Wednesday, January 15, 2014

Cereal Overload

In 1992 my husband and I arrived in the Philippines with our three children, all under the age of 5. That reminds me, sometime I need to write about flying. But today I write about food surprises.

We lived very simply in the Philippines, especially when we were out in the village. Breakfasts were especially simple. During language school and when on the Wycliffe centre we had access to bread so we could make toast. Even then, though, there were few boxed cereals--corn flakes and maybe rice krispies. But out in the village there was nothing and I learned how to make very yummy granola in a cast iron frying pan. It became our staple.

Before going overseas, and in our first year overseas, we were required to read a certain number of book on culture, cross-cultural living and the different stages to expect when adjusting to life in a different culture, especially a third-world culture. It was good reading and helpful. However, when we returned back to Canada, we were given little to read regarding the reverse i.e. culture shock in the return.

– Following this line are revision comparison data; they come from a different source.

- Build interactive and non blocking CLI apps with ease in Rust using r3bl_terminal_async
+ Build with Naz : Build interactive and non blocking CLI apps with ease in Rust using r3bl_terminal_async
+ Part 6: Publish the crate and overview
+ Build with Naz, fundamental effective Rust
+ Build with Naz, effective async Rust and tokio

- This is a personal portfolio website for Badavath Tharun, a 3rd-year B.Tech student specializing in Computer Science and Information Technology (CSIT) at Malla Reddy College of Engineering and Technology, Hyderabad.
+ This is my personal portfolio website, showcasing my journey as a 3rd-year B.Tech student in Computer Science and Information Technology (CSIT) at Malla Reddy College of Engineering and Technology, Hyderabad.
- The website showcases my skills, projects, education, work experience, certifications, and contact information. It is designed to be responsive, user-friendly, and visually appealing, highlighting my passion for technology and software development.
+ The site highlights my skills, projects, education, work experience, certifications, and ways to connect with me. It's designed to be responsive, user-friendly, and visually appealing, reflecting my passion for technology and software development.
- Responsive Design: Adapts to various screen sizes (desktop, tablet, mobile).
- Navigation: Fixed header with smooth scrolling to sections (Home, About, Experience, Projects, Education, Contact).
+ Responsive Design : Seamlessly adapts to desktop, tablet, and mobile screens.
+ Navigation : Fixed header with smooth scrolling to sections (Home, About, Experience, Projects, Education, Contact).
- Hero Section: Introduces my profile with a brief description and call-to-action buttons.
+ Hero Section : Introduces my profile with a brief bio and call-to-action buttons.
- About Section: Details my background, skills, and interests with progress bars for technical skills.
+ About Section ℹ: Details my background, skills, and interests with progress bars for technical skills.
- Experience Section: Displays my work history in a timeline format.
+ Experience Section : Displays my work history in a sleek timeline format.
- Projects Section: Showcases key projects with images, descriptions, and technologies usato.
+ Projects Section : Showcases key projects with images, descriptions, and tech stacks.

I remember going grocery shopping for the first time upon return from the Philippines. There were changes, of course--new foods, new brand names. Nothing surprising. THEN I turned my cart into the cereal aisle. I remember freezing in my tracks. Cereal. Cereal. Cereal. A whole aisle--two rows--all devoted to cereal. I was overcome. It was a shock to my simple-lifestyle system. I cannot explain my emotions in that moment--fear, claustrophobia, sadness, shame, disdain. Just negative emotions. I just remember I was too overwhelmed to even look at it all. I quickly picked two cereals I was familiar with and got out of there.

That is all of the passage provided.